Chemistry

This module provides some functions to work with molecules, and requires the RDKit library to be installed on the system.

numpy_to_rdkit

spektral.chem.numpy_to_rdkit(adj, nf, ef, sanitize=False)

Converts a molecule from numpy to RDKit format.

Arguments

  • adj: binary numpy array of shape (N, N)

  • nf: numpy array of shape (N, F)

  • ef: numpy array of shape (N, N, S)

  • sanitize: whether to sanitize the molecule after conversion

Return
An RDKit molecule


numpy_to_smiles

spektral.chem.numpy_to_smiles(adj, nf, ef)

Converts a molecule from numpy to SMILES format.

Arguments

  • adj: binary numpy array of shape (N, N)

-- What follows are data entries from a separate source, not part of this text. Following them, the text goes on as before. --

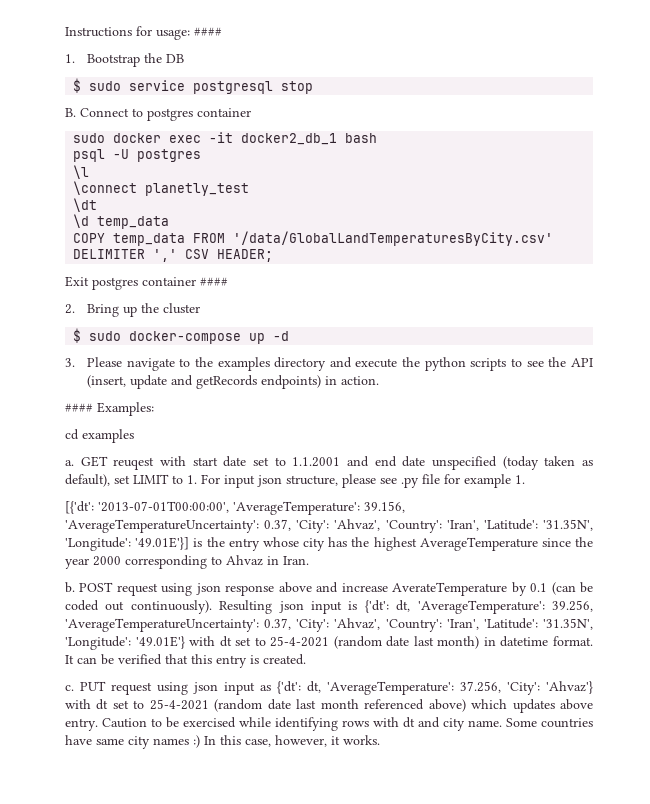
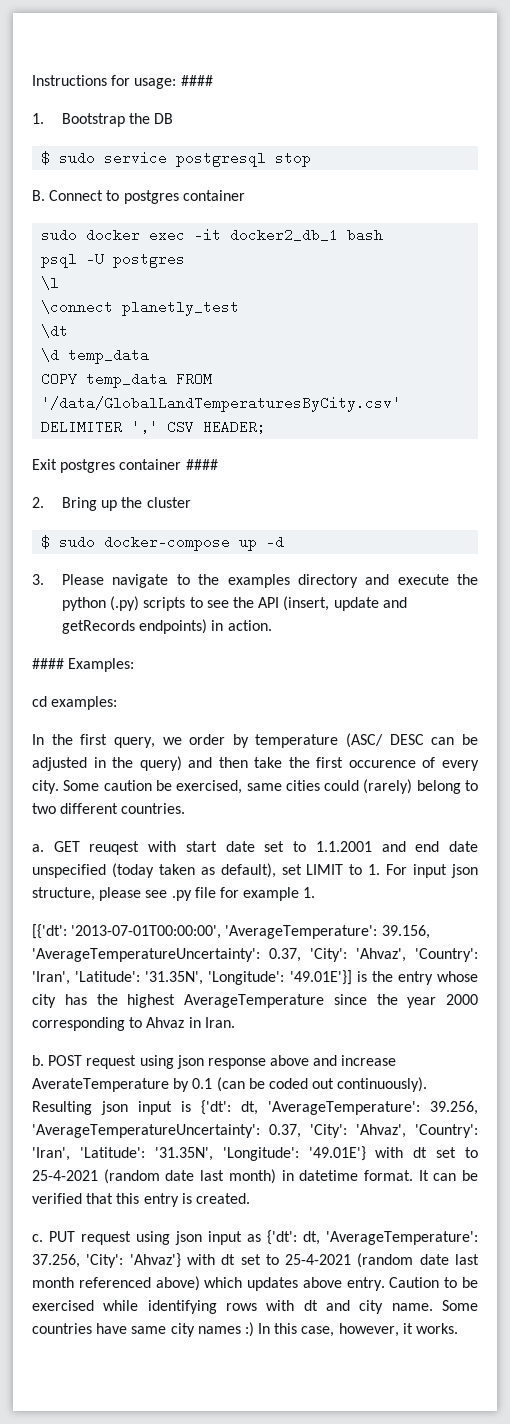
(466, 364) none -> [110,596,140,611] (.py)
[82,429,134,443] examples -> [51,696,118,710] [32,733,478,748] [32,756,479,771] [32,779,479,794] [32,803,186,814] examples: // In the first query, we order by temperature (ASC/ DESC can be adjusted in the query) and then take the first occurence of every city. Some caution be exercised, same cities could (rarely) belong to two different countries.

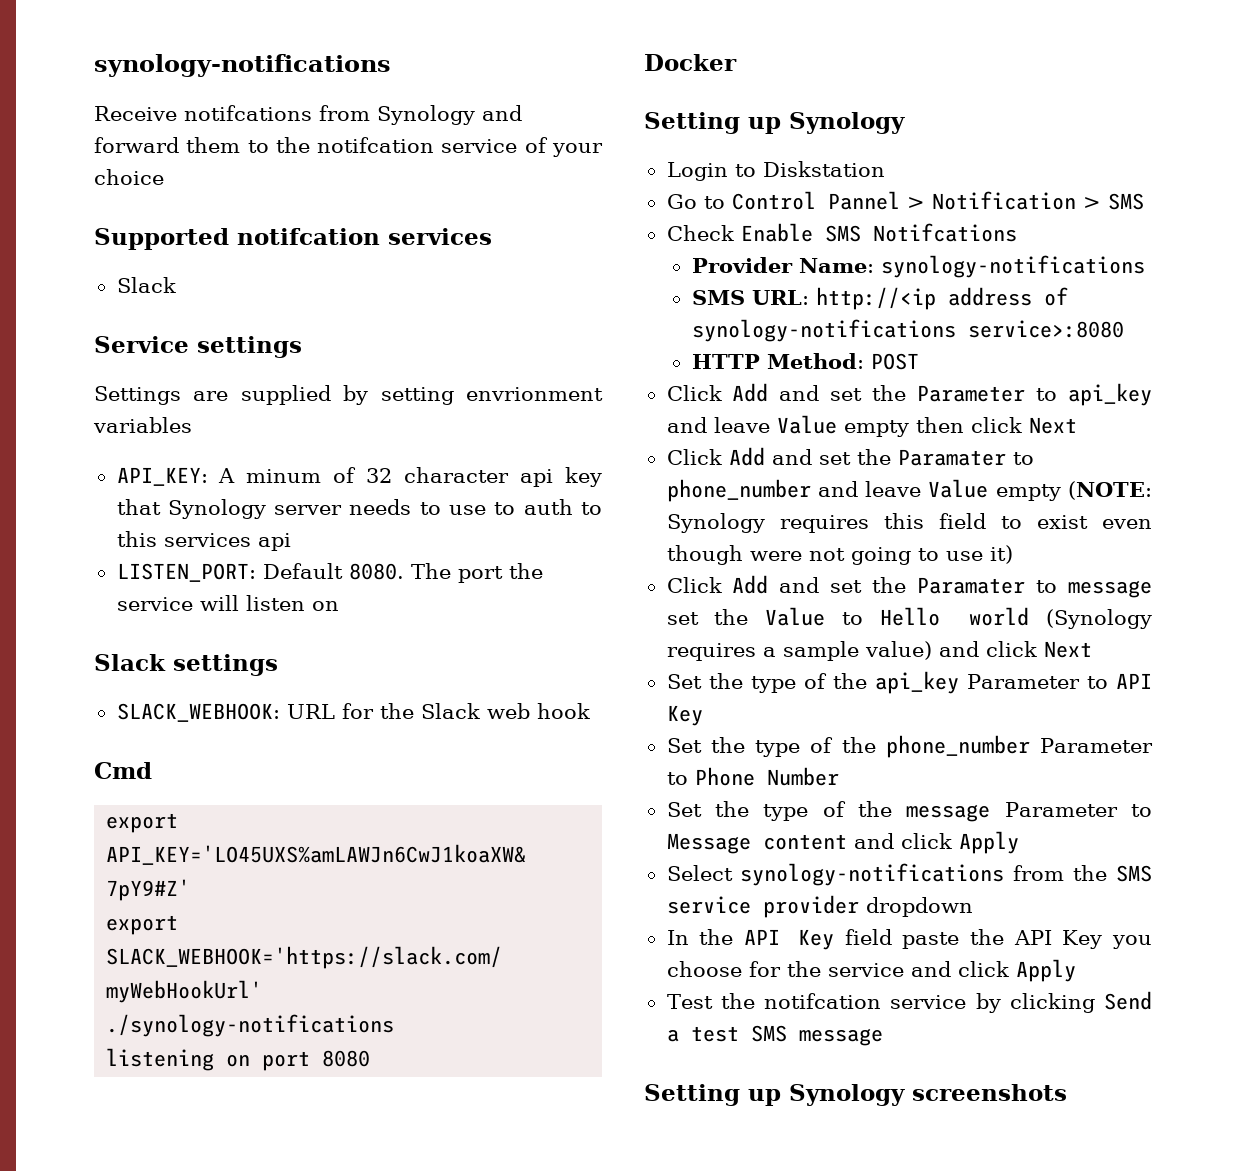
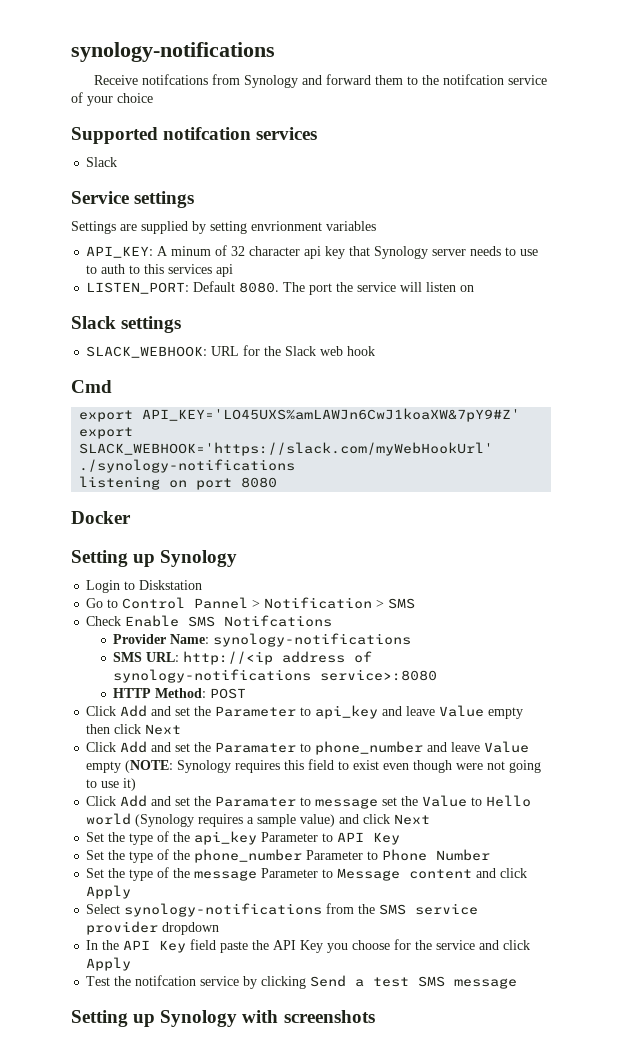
(905, 1095) none -> [242,1010,279,1023] with

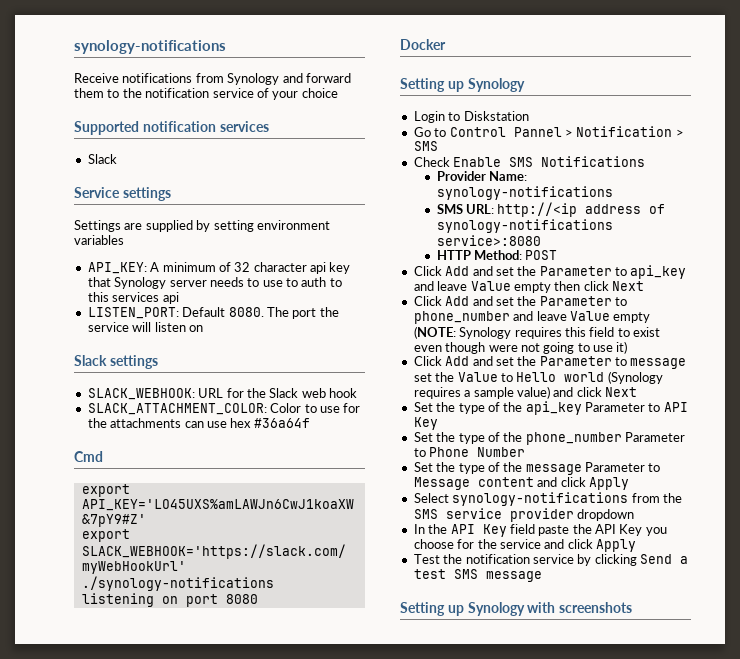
[141,74,208,85] notifcations -> [122,73,193,83] notifications
[442,74,504,85] notifcation -> [145,88,210,98] notification
[163,127,252,140] notifcation -> [142,121,216,132] notification
[251,221,322,231] envrionment -> [256,220,330,230] environment
[171,246,212,256] minum -> [162,262,216,272] minimum
(376, 351) none -> [87,403,361,415] [87,418,310,428] // SLACK_ATTACHMENT_COLOR: Color to use for the attachments can use hex #36a64f
[224,615,333,627] Notifcations -> [541,156,646,167] Notifications
[215,742,297,753] Paramater -> [539,296,612,306] Parameter
[215,796,297,807] Paramater -> [539,356,612,366] Parameter
[135,975,197,986] notifcation -> [465,554,530,564] notification

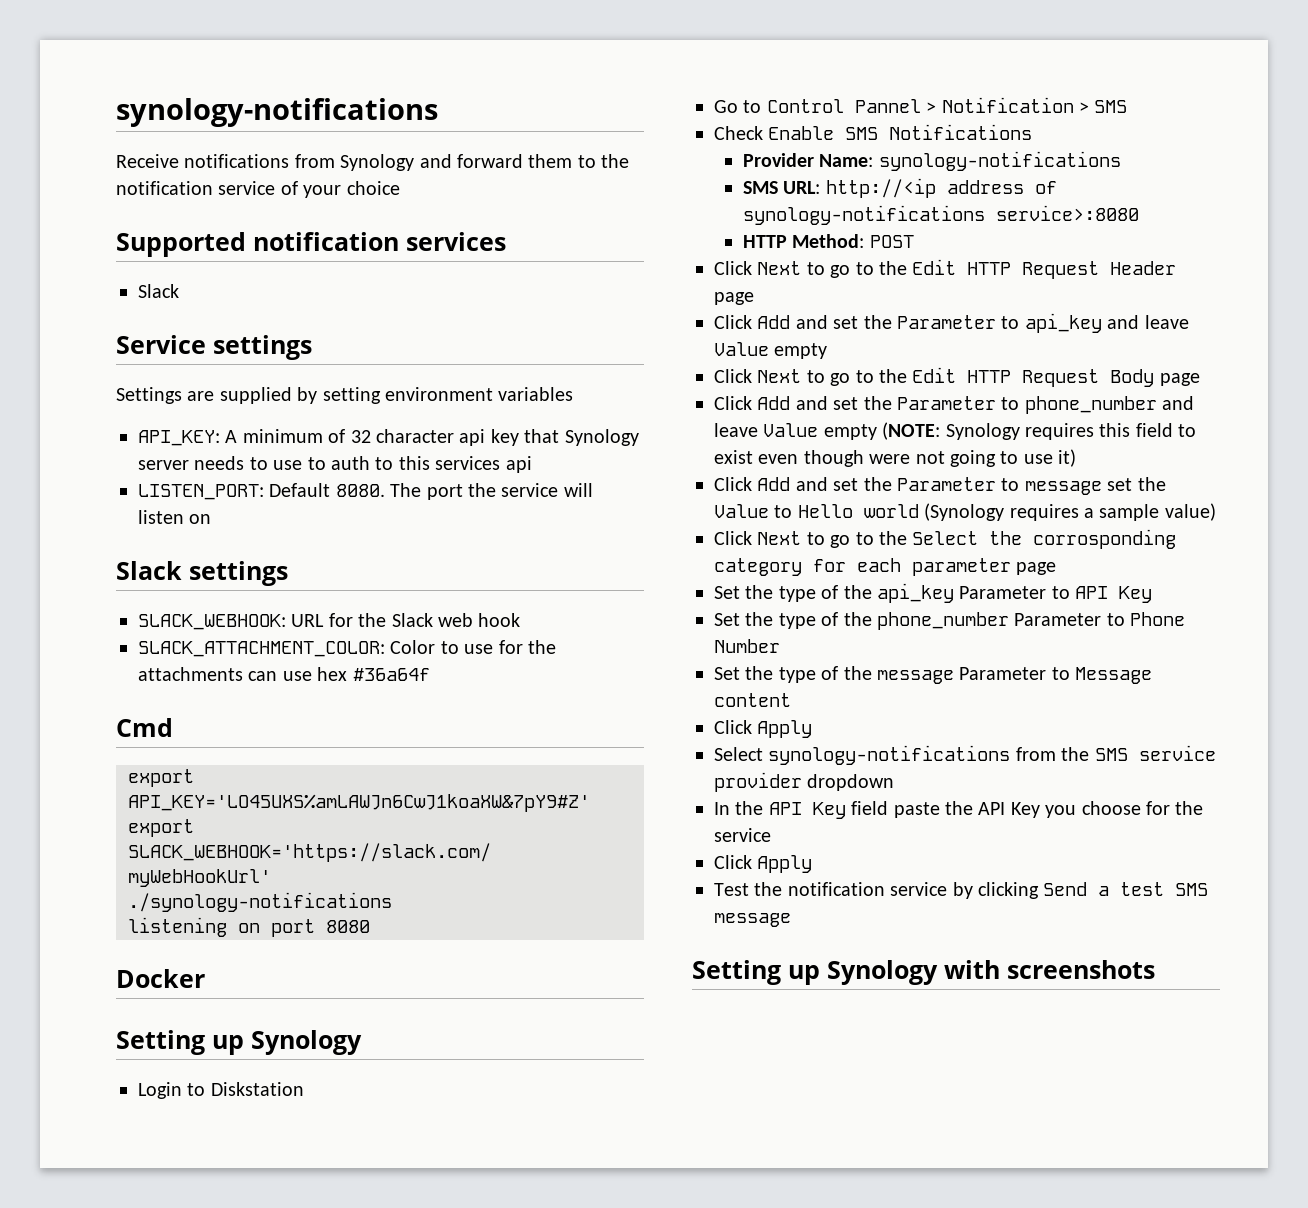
(558, 255) none -> [714,259,1177,279] [714,292,754,305] // Click Next to go to the Edit HTTP Request Header page
[554,281,644,291] then click Next -> [714,367,1200,387] // Click Next to go to the Edit HTTP Request Body page
[553,387,637,397] and click Next -> [714,529,1177,549] [714,558,1057,576] // Click Next to go to the Select the corrosponding category for each parameter page
[537,477,586,487] and click -> [714,720,752,734] // Click
[544,539,593,549] and click -> [714,855,752,869] // Click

  • nf: numpy array of shape (N, F)

  • ef: numpy array of shape (N, N, S)

Return
The SMILES string of the molecule


rdkit_to_smiles

spektral.chem.rdkit_to_smiles(mol)

Returns the SMILES string representing an RDKit molecule.

Arguments

  • mol: an RDKit molecule

Return
The SMILES string of the molecule


sdf_to_nx

spektral.chem.sdf_to_nx(sdf, keep_hydrogen=False)

Converts molecules in SDF format to networkx Graphs.

Arguments

  • sdf: a list of molecules (or individual molecule) in SDF format.

  • keep_hydrogen: whether to include hydrogen in the representation.

Return
List of nx.Graphs.


nx_to_sdf

spektral.chem.nx_to_sdf(graphs)

Converts a list of nx.Graphs to the internal SDF format.

Arguments

  • graphs: list of nx.Graphs.

Return
List of molecules in the internal SDF format.


validate_rdkit

spektral.chem.validate_rdkit(mol)

Validates RDKit molecules (single or in a list).

Arguments

  • mol: an RDKit molecule or list/np.array thereof

Return
Boolean array, True if the molecules are chemically valid, False otherwise


get_atomic_symbol

spektral.chem.get_atomic_symbol(number)

Given an atomic number (e.g., 6), returns its atomic symbol (e.g., 'C')

Arguments

  • number: int <= 118

Return
String, atomic symbol


get_atomic_num

spektral.chem.get_atomic_num(symbol)

Given an atomic symbol (e.g., 'C'), returns its atomic number (e.g., 6)

Arguments

  • symbol: string, atomic symbol

Return
Int <= 118


valid_score

spektral.chem.valid_score(molecules, from_numpy=False)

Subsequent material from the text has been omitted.